BEGIN DATA IN THIS EXERCISE

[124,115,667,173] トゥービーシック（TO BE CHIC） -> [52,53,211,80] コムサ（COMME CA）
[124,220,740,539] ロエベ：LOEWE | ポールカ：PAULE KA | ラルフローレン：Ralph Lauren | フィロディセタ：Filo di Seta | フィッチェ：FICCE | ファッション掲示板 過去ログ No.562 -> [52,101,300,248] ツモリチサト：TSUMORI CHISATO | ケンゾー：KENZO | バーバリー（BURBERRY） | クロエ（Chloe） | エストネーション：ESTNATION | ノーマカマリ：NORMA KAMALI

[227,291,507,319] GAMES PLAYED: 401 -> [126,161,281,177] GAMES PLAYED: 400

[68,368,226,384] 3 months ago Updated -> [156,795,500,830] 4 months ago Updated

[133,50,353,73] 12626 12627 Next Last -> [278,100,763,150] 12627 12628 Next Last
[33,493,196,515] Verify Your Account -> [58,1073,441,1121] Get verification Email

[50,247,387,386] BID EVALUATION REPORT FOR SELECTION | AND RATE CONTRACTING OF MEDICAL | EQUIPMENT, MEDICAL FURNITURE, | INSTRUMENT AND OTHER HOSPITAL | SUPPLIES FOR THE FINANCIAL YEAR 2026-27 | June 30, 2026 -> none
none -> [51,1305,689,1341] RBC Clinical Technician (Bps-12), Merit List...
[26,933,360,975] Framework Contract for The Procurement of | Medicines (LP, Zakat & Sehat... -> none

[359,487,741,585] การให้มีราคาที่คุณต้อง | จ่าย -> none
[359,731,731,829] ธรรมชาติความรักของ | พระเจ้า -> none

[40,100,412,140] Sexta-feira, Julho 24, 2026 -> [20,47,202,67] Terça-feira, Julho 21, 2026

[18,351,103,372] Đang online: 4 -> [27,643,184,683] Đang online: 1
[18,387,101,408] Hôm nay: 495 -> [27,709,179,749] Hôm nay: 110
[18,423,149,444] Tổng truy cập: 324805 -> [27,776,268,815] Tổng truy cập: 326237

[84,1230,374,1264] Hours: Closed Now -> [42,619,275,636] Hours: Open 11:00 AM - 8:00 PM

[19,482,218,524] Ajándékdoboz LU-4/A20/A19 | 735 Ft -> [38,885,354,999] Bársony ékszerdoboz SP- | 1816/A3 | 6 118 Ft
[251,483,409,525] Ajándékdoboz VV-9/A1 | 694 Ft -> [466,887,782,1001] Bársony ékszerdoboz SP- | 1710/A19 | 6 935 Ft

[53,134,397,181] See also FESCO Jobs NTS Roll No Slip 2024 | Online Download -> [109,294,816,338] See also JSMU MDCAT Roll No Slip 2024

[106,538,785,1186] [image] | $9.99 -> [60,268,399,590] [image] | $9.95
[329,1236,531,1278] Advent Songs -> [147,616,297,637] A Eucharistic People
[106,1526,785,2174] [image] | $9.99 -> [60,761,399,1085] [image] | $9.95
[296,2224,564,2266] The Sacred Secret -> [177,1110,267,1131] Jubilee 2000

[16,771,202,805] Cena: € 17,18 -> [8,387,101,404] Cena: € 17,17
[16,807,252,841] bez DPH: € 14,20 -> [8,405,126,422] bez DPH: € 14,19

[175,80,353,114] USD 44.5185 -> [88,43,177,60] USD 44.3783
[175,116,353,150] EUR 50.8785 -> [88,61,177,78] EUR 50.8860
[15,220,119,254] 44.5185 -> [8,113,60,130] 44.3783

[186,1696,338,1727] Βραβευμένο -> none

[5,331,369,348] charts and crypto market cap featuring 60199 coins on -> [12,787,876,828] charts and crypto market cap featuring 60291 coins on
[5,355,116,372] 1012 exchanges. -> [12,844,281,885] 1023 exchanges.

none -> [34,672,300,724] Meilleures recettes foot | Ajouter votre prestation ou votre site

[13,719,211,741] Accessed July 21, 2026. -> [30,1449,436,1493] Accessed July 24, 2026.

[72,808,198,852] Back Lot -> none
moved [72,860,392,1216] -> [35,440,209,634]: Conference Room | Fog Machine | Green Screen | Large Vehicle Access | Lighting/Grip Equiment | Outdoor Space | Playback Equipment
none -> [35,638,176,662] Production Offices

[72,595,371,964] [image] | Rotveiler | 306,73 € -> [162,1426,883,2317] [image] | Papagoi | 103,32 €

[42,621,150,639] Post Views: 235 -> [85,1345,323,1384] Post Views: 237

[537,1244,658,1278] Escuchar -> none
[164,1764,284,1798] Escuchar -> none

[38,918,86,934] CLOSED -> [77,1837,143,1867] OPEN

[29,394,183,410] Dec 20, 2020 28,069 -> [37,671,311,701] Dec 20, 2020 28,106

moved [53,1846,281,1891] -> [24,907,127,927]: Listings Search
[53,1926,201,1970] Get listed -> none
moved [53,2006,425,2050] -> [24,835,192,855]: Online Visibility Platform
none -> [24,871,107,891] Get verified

END DATA IN THIS EXERCISE

* **TASK DESCRIPTION**
Exact copies of every record above are required.

* **EXERCISE ANSWER**
[124,115,667,173] トゥービーシック（TO BE CHIC） -> [52,53,211,80] コムサ（COMME CA）
[124,220,740,539] ロエベ：LOEWE | ポールカ：PAULE KA | ラルフローレン：Ralph Lauren | フィロディセタ：Filo di Seta | フィッチェ：FICCE | ファッション掲示板 過去ログ No.562 -> [52,101,300,248] ツモリチサト：TSUMORI CHISATO | ケンゾー：KENZO | バーバリー（BURBERRY） | クロエ（Chloe） | エストネーション：ESTNATION | ノーマカマリ：NORMA KAMALI

[227,291,507,319] GAMES PLAYED: 401 -> [126,161,281,177] GAMES PLAYED: 400

[68,368,226,384] 3 months ago Updated -> [156,795,500,830] 4 months ago Updated

[133,50,353,73] 12626 12627 Next Last -> [278,100,763,150] 12627 12628 Next Last
[33,493,196,515] Verify Your Account -> [58,1073,441,1121] Get verification Email

[50,247,387,386] BID EVALUATION REPORT FOR SELECTION | AND RATE CONTRACTING OF MEDICAL | EQUIPMENT, MEDICAL FURNITURE, | INSTRUMENT AND OTHER HOSPITAL | SUPPLIES FOR THE FINANCIAL YEAR 2026-27 | June 30, 2026 -> none
none -> [51,1305,689,1341] RBC Clinical Technician (Bps-12), Merit List...
[26,933,360,975] Framework Contract for The Procurement of | Medicines (LP, Zakat & Sehat... -> none

[359,487,741,585] การให้มีราคาที่คุณต้อง | จ่าย -> none
[359,731,731,829] ธรรมชาติความรักของ | พระเจ้า -> none

[40,100,412,140] Sexta-feira, Julho 24, 2026 -> [20,47,202,67] Terça-feira, Julho 21, 2026

[18,351,103,372] Đang online: 4 -> [27,643,184,683] Đang online: 1
[18,387,101,408] Hôm nay: 495 -> [27,709,179,749] Hôm nay: 110
[18,423,149,444] Tổng truy cập: 324805 -> [27,776,268,815] Tổng truy cập: 326237

[84,1230,374,1264] Hours: Closed Now -> [42,619,275,636] Hours: Open 11:00 AM - 8:00 PM

[19,482,218,524] Ajándékdoboz LU-4/A20/A19 | 735 Ft -> [38,885,354,999] Bársony ékszerdoboz SP- | 1816/A3 | 6 118 Ft
[251,483,409,525] Ajándékdoboz VV-9/A1 | 694 Ft -> [466,887,782,1001] Bársony ékszerdoboz SP- | 1710/A19 | 6 935 Ft

[53,134,397,181] See also FESCO Jobs NTS Roll No Slip 2024 | Online Download -> [109,294,816,338] See also JSMU MDCAT Roll No Slip 2024

[106,538,785,1186] [image] | $9.99 -> [60,268,399,590] [image] | $9.95
[329,1236,531,1278] Advent Songs -> [147,616,297,637] A Eucharistic People
[106,1526,785,2174] [image] | $9.99 -> [60,761,399,1085] [image] | $9.95
[296,2224,564,2266] The Sacred Secret -> [177,1110,267,1131] Jubilee 2000

[16,771,202,805] Cena: € 17,18 -> [8,387,101,404] Cena: € 17,17
[16,807,252,841] bez DPH: € 14,20 -> [8,405,126,422] bez DPH: € 14,19

[175,80,353,114] USD 44.5185 -> [88,43,177,60] USD 44.3783
[175,116,353,150] EUR 50.8785 -> [88,61,177,78] EUR 50.8860
[15,220,119,254] 44.5185 -> [8,113,60,130] 44.3783

[186,1696,338,1727] Βραβευμένο -> none

[5,331,369,348] charts and crypto market cap featuring 60199 coins on -> [12,787,876,828] charts and crypto market cap featuring 60291 coins on
[5,355,116,372] 1012 exchanges. -> [12,844,281,885] 1023 exchanges.

none -> [34,672,300,724] Meilleures recettes foot | Ajouter votre prestation ou votre site

[13,719,211,741] Accessed July 21, 2026. -> [30,1449,436,1493] Accessed July 24, 2026.

[72,808,198,852] Back Lot -> none
moved [72,860,392,1216] -> [35,440,209,634]: Conference Room | Fog Machine | Green Screen | Large Vehicle Access | Lighting/Grip Equiment | Outdoor Space | Playback Equipment
none -> [35,638,176,662] Production Offices

[72,595,371,964] [image] | Rotveiler | 306,73 € -> [162,1426,883,2317] [image] | Papagoi | 103,32 €

[42,621,150,639] Post Views: 235 -> [85,1345,323,1384] Post Views: 237

[537,1244,658,1278] Escuchar -> none
[164,1764,284,1798] Escuchar -> none

[38,918,86,934] CLOSED -> [77,1837,143,1867] OPEN

[29,394,183,410] Dec 20, 2020 28,069 -> [37,671,311,701] Dec 20, 2020 28,106

moved [53,1846,281,1891] -> [24,907,127,927]: Listings Search
[53,1926,201,1970] Get listed -> none
moved [53,2006,425,2050] -> [24,835,192,855]: Online Visibility Platform
none -> [24,871,107,891] Get verified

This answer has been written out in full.